ICT®: Have you actually seen this work on the ground?
Benedict: Yes. So, Olympus does do sampling and culturing studies out there, with we’re gearing up for one right now on duodenoscopes. And many of the facilities have agreed to work with us on these studies. The infection preventionist is the most integral player in these studies.
ICT®: Is that new or has that always been the case?
Benedict: I think it’s relatively new in the last few years. I think typically in the past infection preventionists were very concerned about operating room sterility. Things like catheters and central line infections, things like that. Almost population epidemiology within their facility. But I think as the world of endoscopy kind of grows in itself…. Concerns tend to pop up over reprocessing of endoscopes. There are studies that are coming out looking at that. I think as a function of that, infection preventionists get pulled in because there is a very large kind of infection prevention idea behind reprocessing medical devices and reusable medical devices, especially a flexible endoscope. I think it’s a natural transition. And I’ve been to a few APIC [Association for Professionals in Infection Control and Epidemiology] conferences over the years and I have seen a very noticeable increase in the number of lectures and programs specifically geared toward infection preventionists to teach them about flexible endoscopy and reprocessing flexible endoscopes and what that looks like and how they can become involved.
ICT®: Do you think infection preventionists will be greeted with open arms or might there be some kind of turf problem?

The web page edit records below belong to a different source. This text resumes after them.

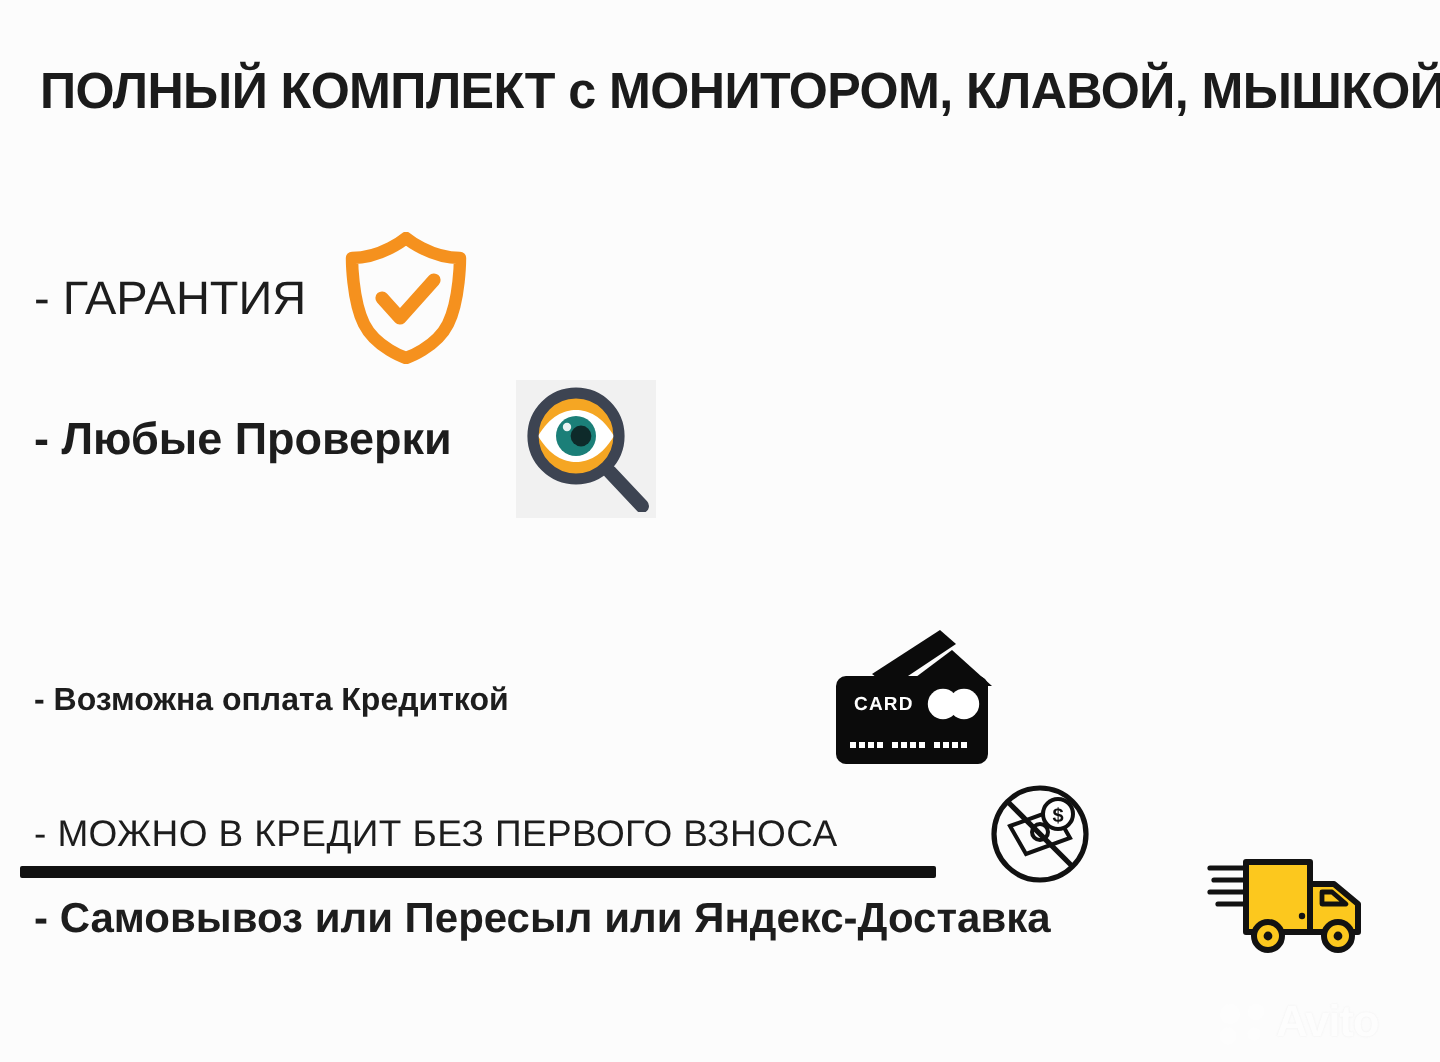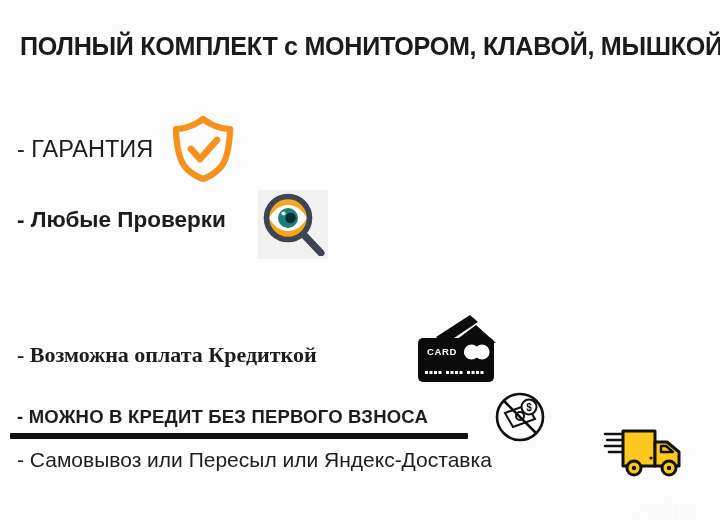--- a/index.html
+++ b/index.html
@@ -52,7 +52,7 @@
   .r1 { top: 136px; font-size: 23.5px; font-weight: 400; }
   .r2 { top: 207px; font-size: 22.5px; font-weight: 700; }
   .r3 { top: 277px; font-size: 21.5px; font-weight: 600; letter-spacing: -0.25px; }
-  .r4 { top: 342px; font-size: 22px; font-weight: 600; font-family: Liberation Serif, serif; }
+  .r4 { top: 342px; font-size: 16px; font-weight: 600; }
   .r5 { top: 406px; font-size: 18.5px; font-weight: 700; letter-spacing: 0.2px; }
   .r6 { top: 448px; font-size: 21px; font-weight: 400; }
 

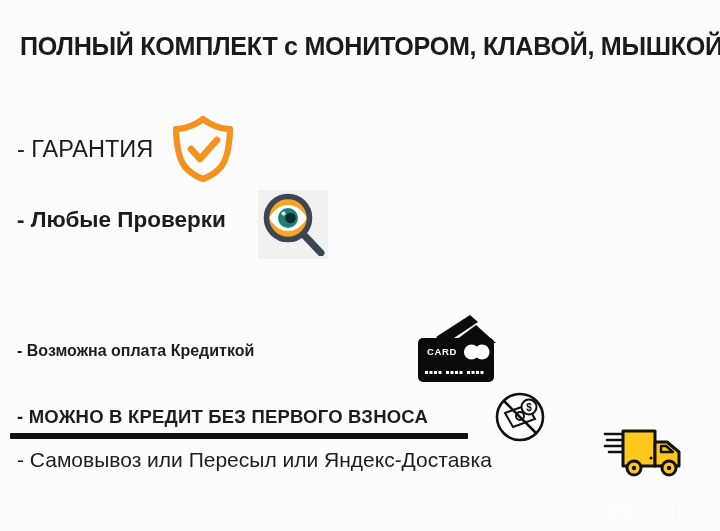--- a/index.html
+++ b/index.html
@@ -53,7 +53,7 @@
   .r2 { top: 207px; font-size: 22.5px; font-weight: 700; }
   .r3 { top: 277px; font-size: 21.5px; font-weight: 600; letter-spacing: -0.25px; }
   .r4 { top: 342px; font-size: 16px; font-weight: 600; }
-  .r5 { top: 406px; font-size: 18.5px; font-weight: 700; letter-spacing: 0.2px; }
+  .r5 { top: 406px; font-size: 18.5px; font-weight: 400; letter-spacing: 0.2px; }
   .r6 { top: 448px; font-size: 21px; font-weight: 400; }
 
   

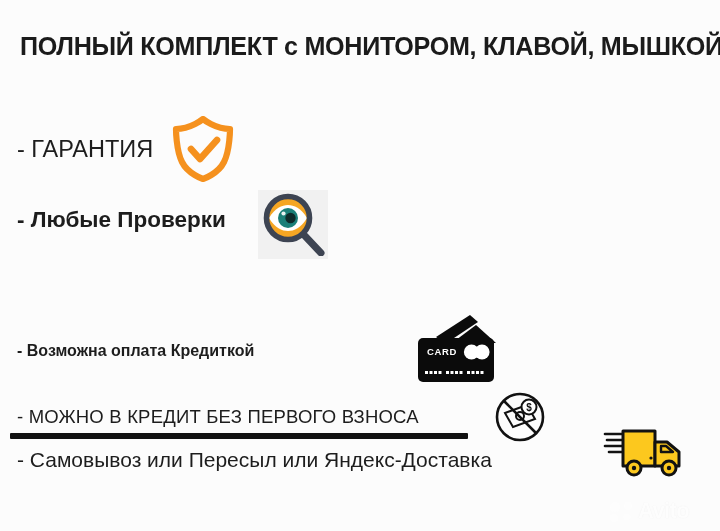--- a/index.html
+++ b/index.html
@@ -54,7 +54,7 @@
   .r3 { top: 277px; font-size: 21.5px; font-weight: 600; letter-spacing: -0.25px; }
   .r4 { top: 342px; font-size: 16px; font-weight: 600; }
   .r5 { top: 406px; font-size: 18.5px; font-weight: 400; letter-spacing: 0.2px; }
-  .r6 { top: 448px; font-size: 21px; font-weight: 400; }
+  .r6 { top: 448px; font-size: 21px; font-weight: 700; }
 
   
   .underline {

There’s always turf problem, right?
Benedict:I know and, honestly, I’m not sure. I think everybody would like to think that it’s a very harmonious relationship between IPs and the departments they oversee. I am hoping it is like that for everybody.
ICT®: Any final words for infection preventionists?
Benedict: I think for infection preventions: If you’re not already involved in your endoscopy department or you haven’t been invited in, see if you can get in and just continue to check it out and see what’s going on, especially if the reprocessing and cleaning of the scope is actually done within that clinic. If it’s done in another location, and you may already be involved in something else there, see if you can take a peek over there. I think there’s a lot of room in endoscope reprocessing for infection preventionists to really come in and offer their really unique perspectives and form this multidisciplinary team that is really needed and really helps to promote patient safety.
This interview has been edited for clarity and length.